For an aging Dallas squad, the time might come sooner than later -- and Jones seems far more of an asset than a liability.
  • Jeremy Lin stole the show late in the stellar Dallas-Washington game. With the Mavs down a couple of possessions, Wall and JaVale McGee trapped Lin off a high ball screen. Lin split the defenders, darting left through the opening. Against the collapsing Washington defense, Lin then propelled 270 degrees in the air to get off a right-handed jumper against contact. The acrobatics roused the Cox Pavilion crowd, who almost rioted when Lin was whistled for a charge.

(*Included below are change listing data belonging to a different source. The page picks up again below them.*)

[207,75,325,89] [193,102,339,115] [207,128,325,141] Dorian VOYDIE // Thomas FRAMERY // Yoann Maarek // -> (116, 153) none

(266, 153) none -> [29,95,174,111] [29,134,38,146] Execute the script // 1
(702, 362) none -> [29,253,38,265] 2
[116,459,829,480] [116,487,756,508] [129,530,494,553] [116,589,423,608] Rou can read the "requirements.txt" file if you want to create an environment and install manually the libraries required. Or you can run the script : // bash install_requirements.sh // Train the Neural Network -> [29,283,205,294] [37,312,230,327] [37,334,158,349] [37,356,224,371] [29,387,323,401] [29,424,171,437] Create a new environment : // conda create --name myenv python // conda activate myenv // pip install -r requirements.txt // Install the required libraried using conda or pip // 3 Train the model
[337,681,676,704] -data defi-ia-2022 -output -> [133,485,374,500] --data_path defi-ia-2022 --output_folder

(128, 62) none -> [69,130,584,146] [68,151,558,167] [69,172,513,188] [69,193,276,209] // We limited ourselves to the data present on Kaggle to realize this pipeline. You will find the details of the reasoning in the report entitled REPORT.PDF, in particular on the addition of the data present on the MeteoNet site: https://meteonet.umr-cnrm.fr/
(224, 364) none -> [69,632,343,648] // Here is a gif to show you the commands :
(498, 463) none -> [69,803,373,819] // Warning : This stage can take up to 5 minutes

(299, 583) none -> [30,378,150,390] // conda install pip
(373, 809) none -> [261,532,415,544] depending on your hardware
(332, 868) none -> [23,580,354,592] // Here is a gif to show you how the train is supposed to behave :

  • Scoring is easy in summer league for guys who are naturally inclined to do it. They can be tempted to put the blinders on and head to the hole without any regard for what's materializing on the floor. Alonzo Gee doesn't suffer from this epidemic. With the Lakers paying him a lot of attention on Friday, Gee was more than happy to work on the weak side and keep the ball moving around the perimeter until it found the open shooter. Outside of the handful of sure-thing lottery picks, there are few players who look more destined for a full-time NBA gig than Gee.

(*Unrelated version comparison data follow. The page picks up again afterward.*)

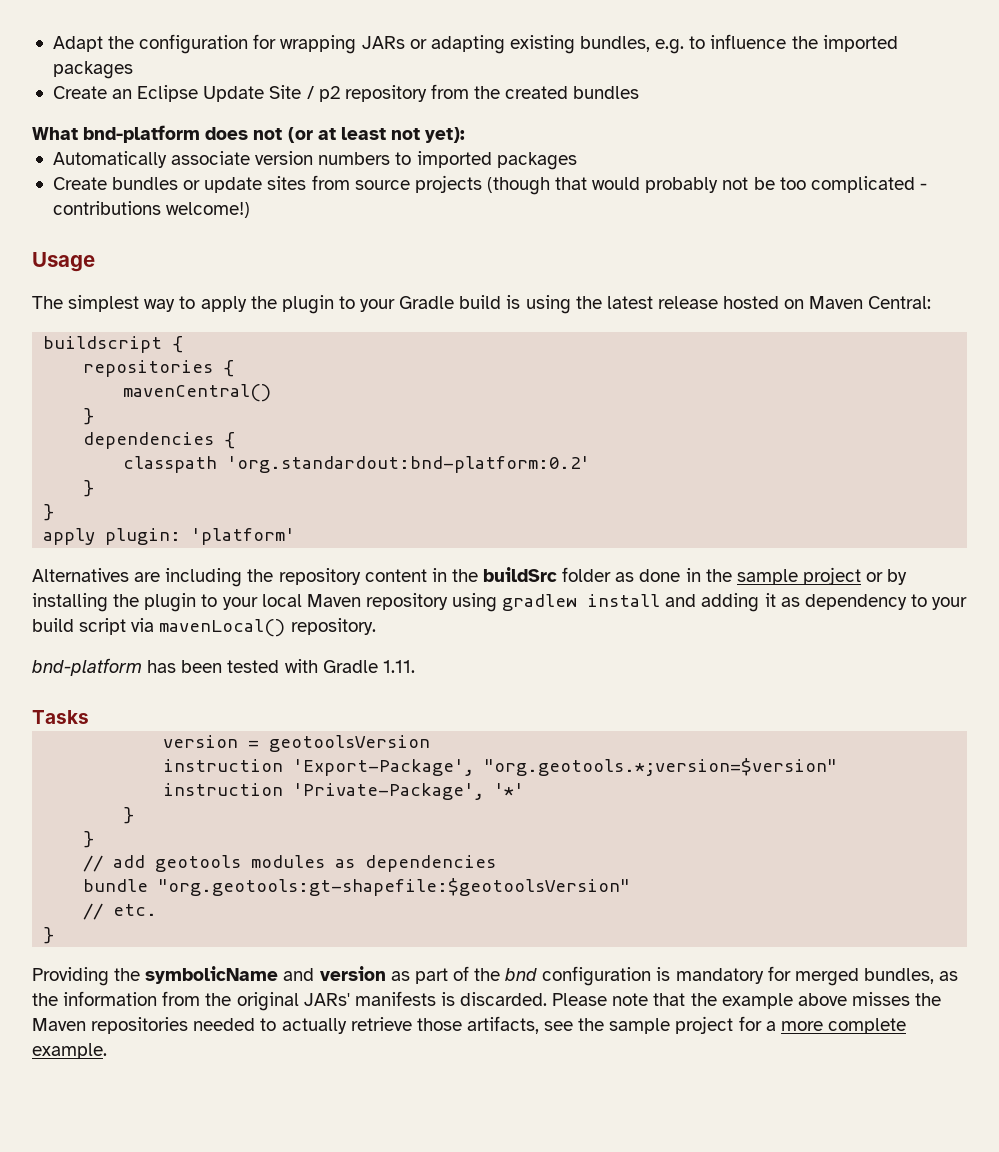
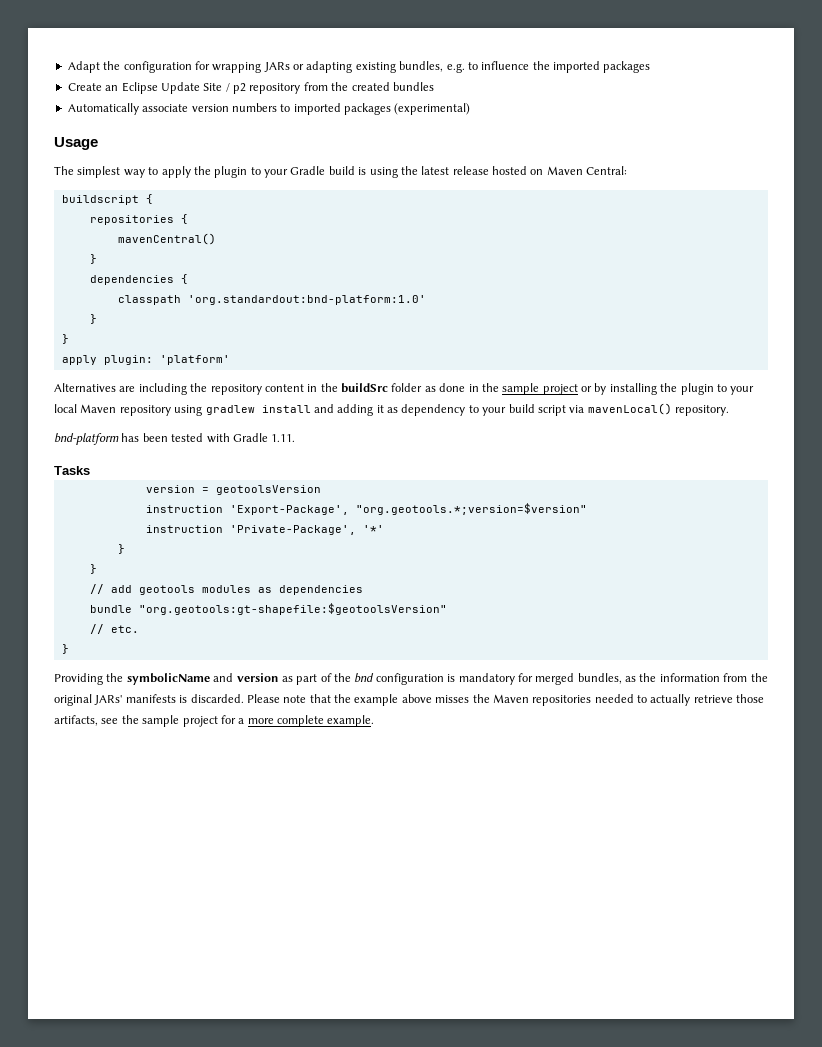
[32,125,466,143] // What bnd-platform does not (or at least not yet): -> (434, 86) none
[52,175,927,195] [52,201,251,218] // Create bundles or update sites from source projects (though that would probably not be too complicated - contributions welcome!) -> [394,103,471,115] (experimental)
[227,456,591,473] 'org.standardout:bnd-platform:0.2' -> [187,295,426,305] 'org.standardout:bnd-platform:1.0'

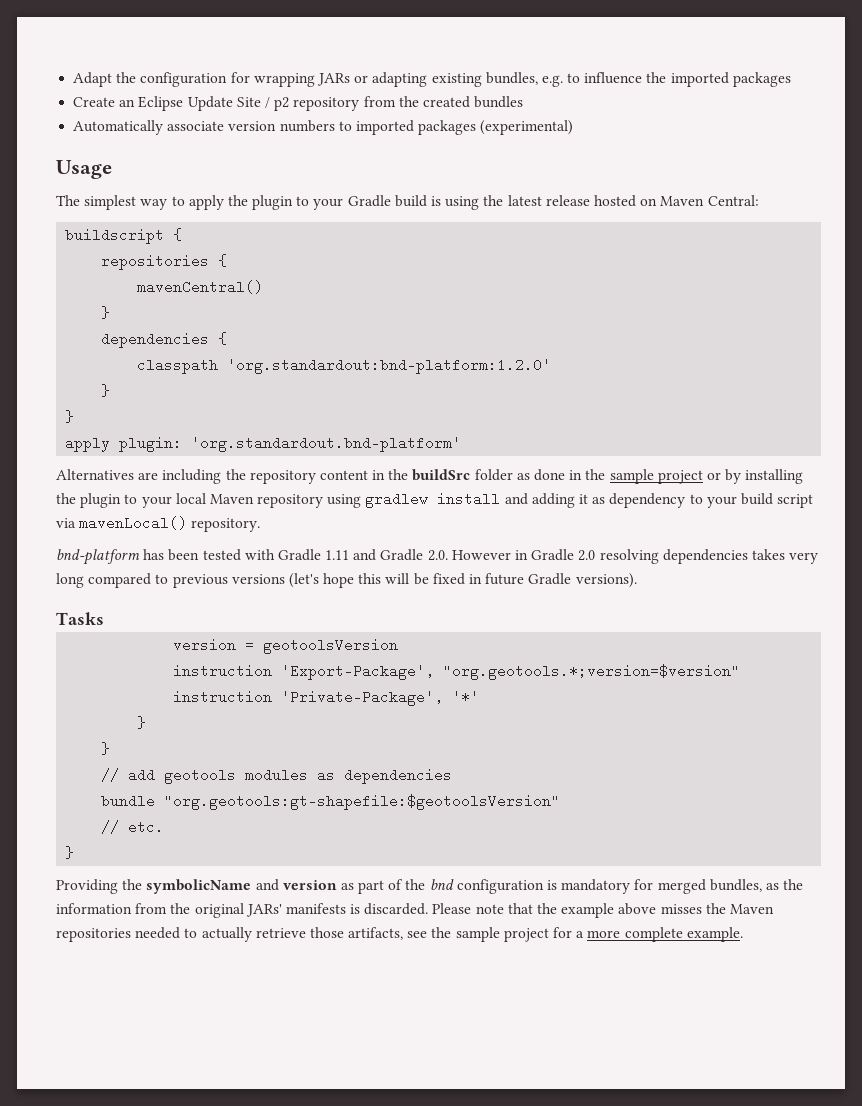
[187,295,426,305] 'org.standardout:bnd-platform:1.0' -> [227,358,552,374] 'org.standardout:bnd-platform:1.2.0'
[159,355,230,365] 'platform' -> [191,436,462,452] 'org.standardout.bnd-platform'
[271,434,296,442] 1.11. -> [325,549,819,564] [56,573,637,588] 1.11 and Gradle 2.0. However in Gradle 2.0 resolving dependencies takes very long compared to previous versions (let's hope this will be fixed in future Gradle versions).

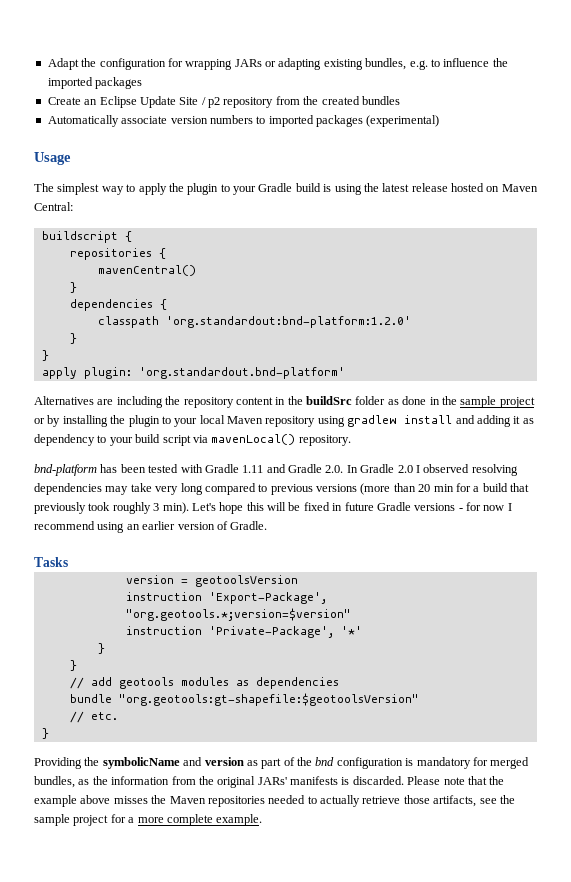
[451,549,785,564] However in Gradle 2.0 resolving dependencies takes -> [346,464,518,476] [34,483,152,495] In Gradle 2.0 I observed resolving dependencies may take
[288,573,319,588] (let's -> [360,483,529,495] [34,502,216,514] (more than 20 min for a build that previously took roughly 3 min). Let's
[575,573,637,588] versions). -> [414,502,512,511] [34,521,268,533] versions - for now I recommend using an earlier version of Gradle.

  • Need to grab a table for ten at a popular joint during the dinner rush? Gani Lawal is the guy to send ahead. When the shot goes up on the defensive end of the floor, Lawal has two thoughts. First, can he use his reach to grab the miss? If yes, he lurches to the ball with his lanky frame and gobbles up the ball. If a teammate controls the rebound, then Lawal races downcourt, beating every defender to the rim. Any big man who wants to log minutes for the Phoenix Suns has to be able to run the floor, and Lawal has that event covered.
  • An NBA scout on Derrick Caracter: "He's really skilled offensively, comfortable and 15 feet and moves well. He's playing with chip on shoulder and has an edge to him. If the mental aspects and work ethic are solid, he should be okay. But I'm not sure what [the Lakers] are going to do with him. I don't see him playing on that team and they don't have a D-League team anymore."

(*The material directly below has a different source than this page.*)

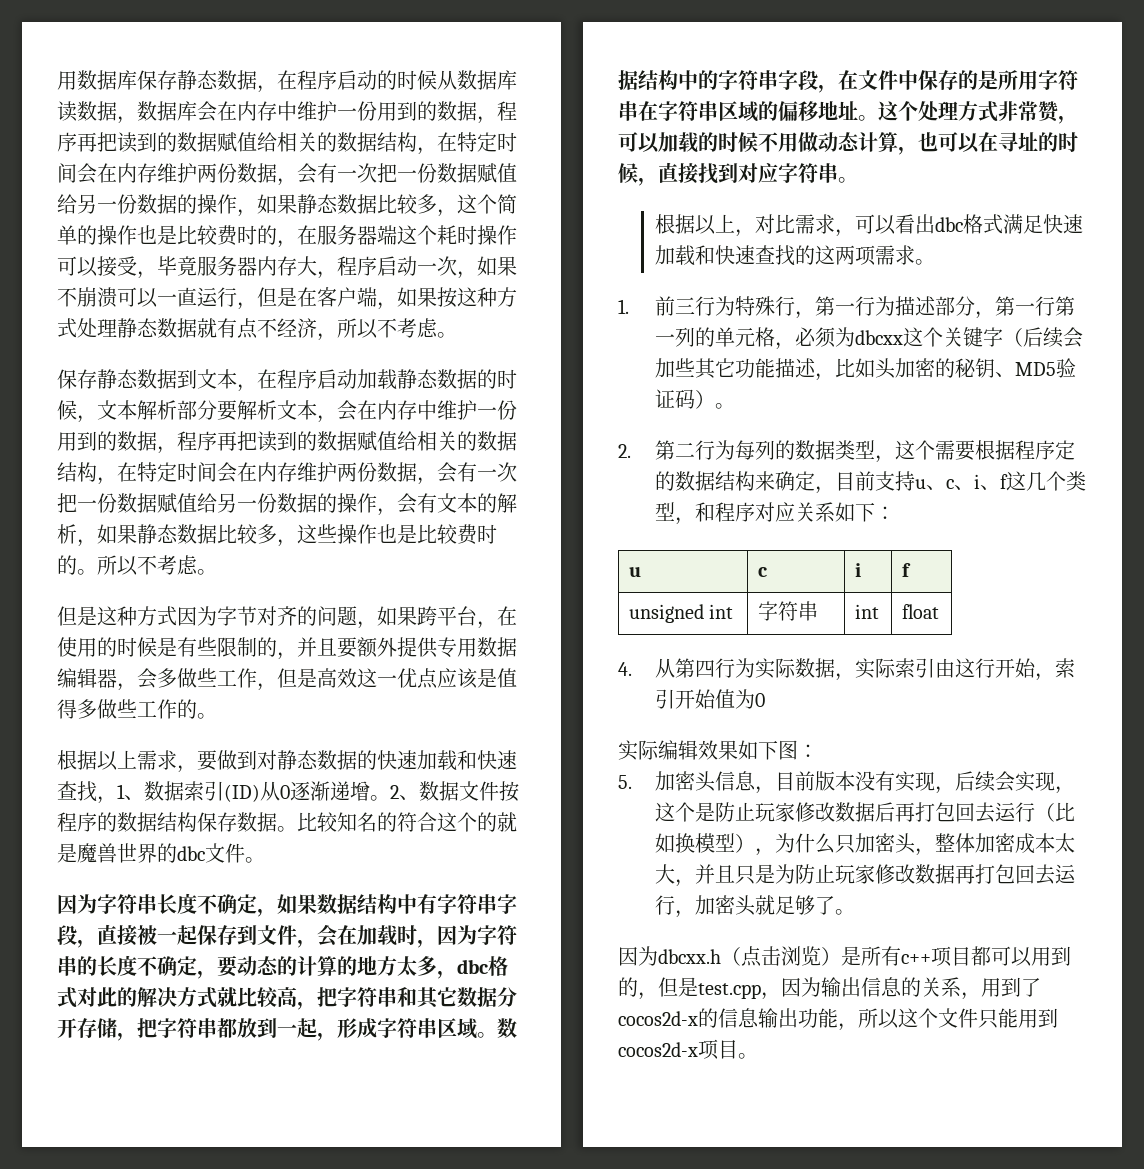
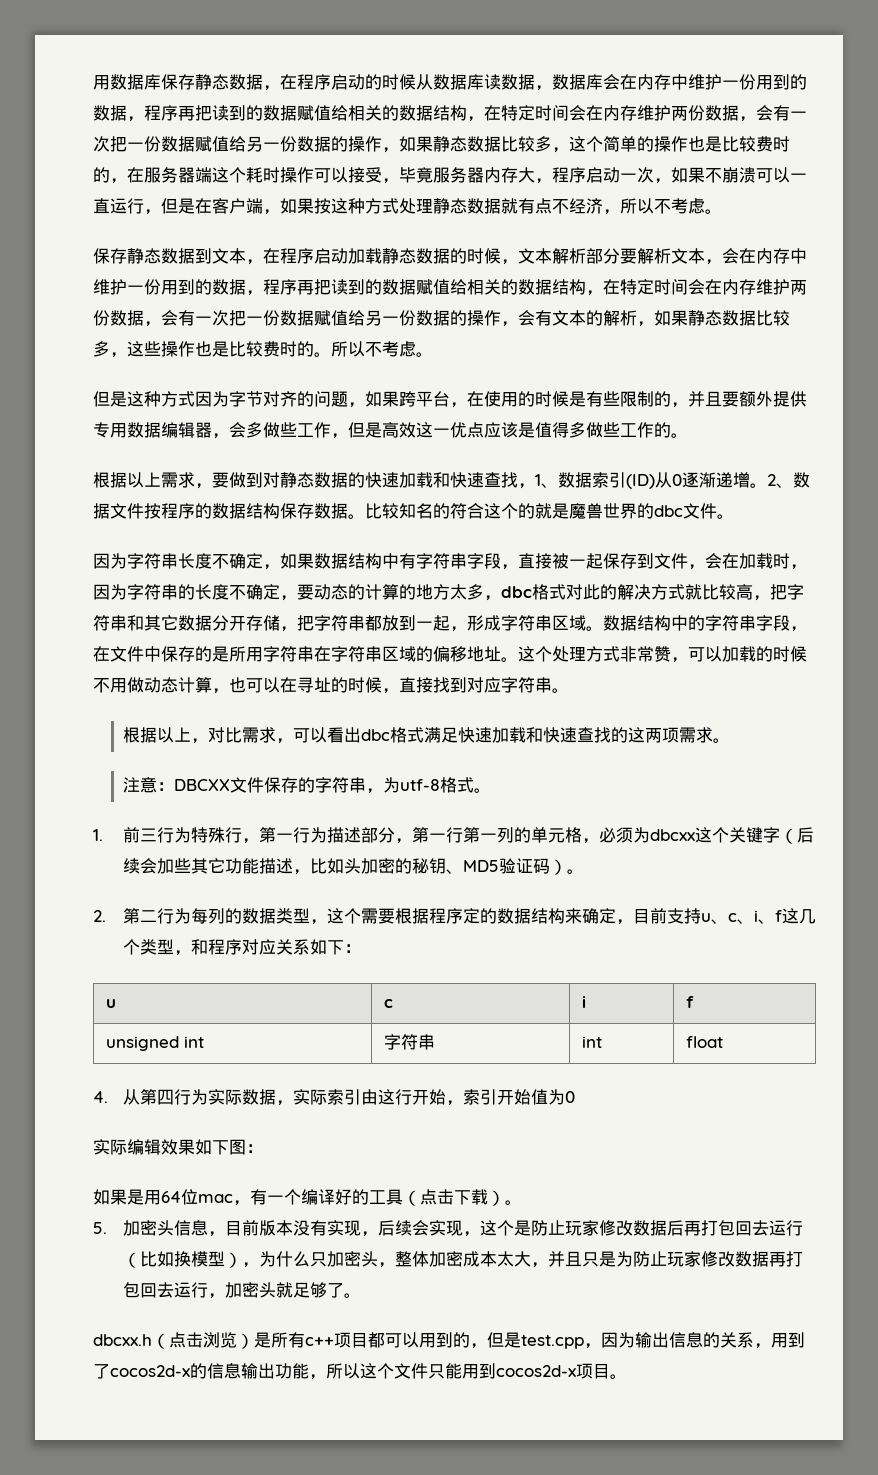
(935, 262) none -> [122,777,491,794] // 注意：DBCXX文件保存的字符串，为utf-8格式。
(818, 751) none -> [93,1189,522,1206] // 如果是用64位mac，有一个编译好的工具（点击下载）。
[618,946,658,966] 因为 -> (361, 1295) none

  • Vinny Del Negro laced into the Clippers' summer league team at their morning practice. The Clips looked awful in their first two games, and Del Negro emphatically told the young squad that it didn't matter whether they were first-rounders who'd been paid or guys just trying to break into the league, losing two games by a combined 54 points was disgraceful. By all accounts, Del Negro's tirade was provocative and impressive. On Thursday night, the Clippers eked out a win over the Trail Blazers. Marqus Blakely brought the Clippers a badly-needed dose of defense, smarts and stability. He led the Clips with 14 points on 6-for-9 shooting from the floor.
  • Zach Harper of Hardwood Paroxysm on the John Wall-Jeremy Lin fourth quarter battle: "Funny thing happened on the way to the Bellagio … Jeremy Lin and John Wall faced off in the fourth quarter of the Wizards-Mavericks game in Vegas and pretty much played each other to a standstill. That’s right. An undrafted Harvard, SMAHRT kid, point guard went toe-to-toe with the number-one pick in the NBA draft and sort-of held his own. The final box score will show John Wall with an impressive 21 points (let’s just forget about the 4/19 shooting), 10 assists and seven rebounds. But it won’t show that the majority of the Lin’s 11 fourth quarter points were the result of him getting the better of the 'best player in the draft' for times than Wall will care to remember. Lin and Wall played the equivalent of an iso chess match on the hardwood game board. The kid from the Ivy League refused to back down from the YouTube sensation and while Wall walked away with the highlight reel, Lin walked away as the fan favorite."
  • D.J. Foster of ClipperBlog and ESPN Los Angeles on the Spurs' guards: "You’ll see a lot of guys provide token full-court pressure in summer league, but the Spurs’ players aren’t ones to take a task lightly. All game long guards Curtis Jerrells and Dwayne Mitchell stayed in the hip pocket of the Lakers’ ball-handlers and made them work for every inch on the court. The result of the inspired perimeter defense showed up in the box score – the Lakers’ guards went a combined 0-for-13 from beyond the arc, turned the ball over ten times, and shot just 40.5 percent from the field."
  • Jeremy Schmidt of Bucksketball on Deron Washington: "In terms of pure athleticism, Washington can match anyone in summer league. He showed that on Thursday when he called dibs on blocking a Hawks player on a fast break (a questionable foul was called). But over the past three games, for the first time, he’s been showing there’s more to his game. Washington has been the Bucks biggest 3-point threat, hitting six of his ten 3-point attempts, while averaging 14.0 points and 5.3 rebounds per game."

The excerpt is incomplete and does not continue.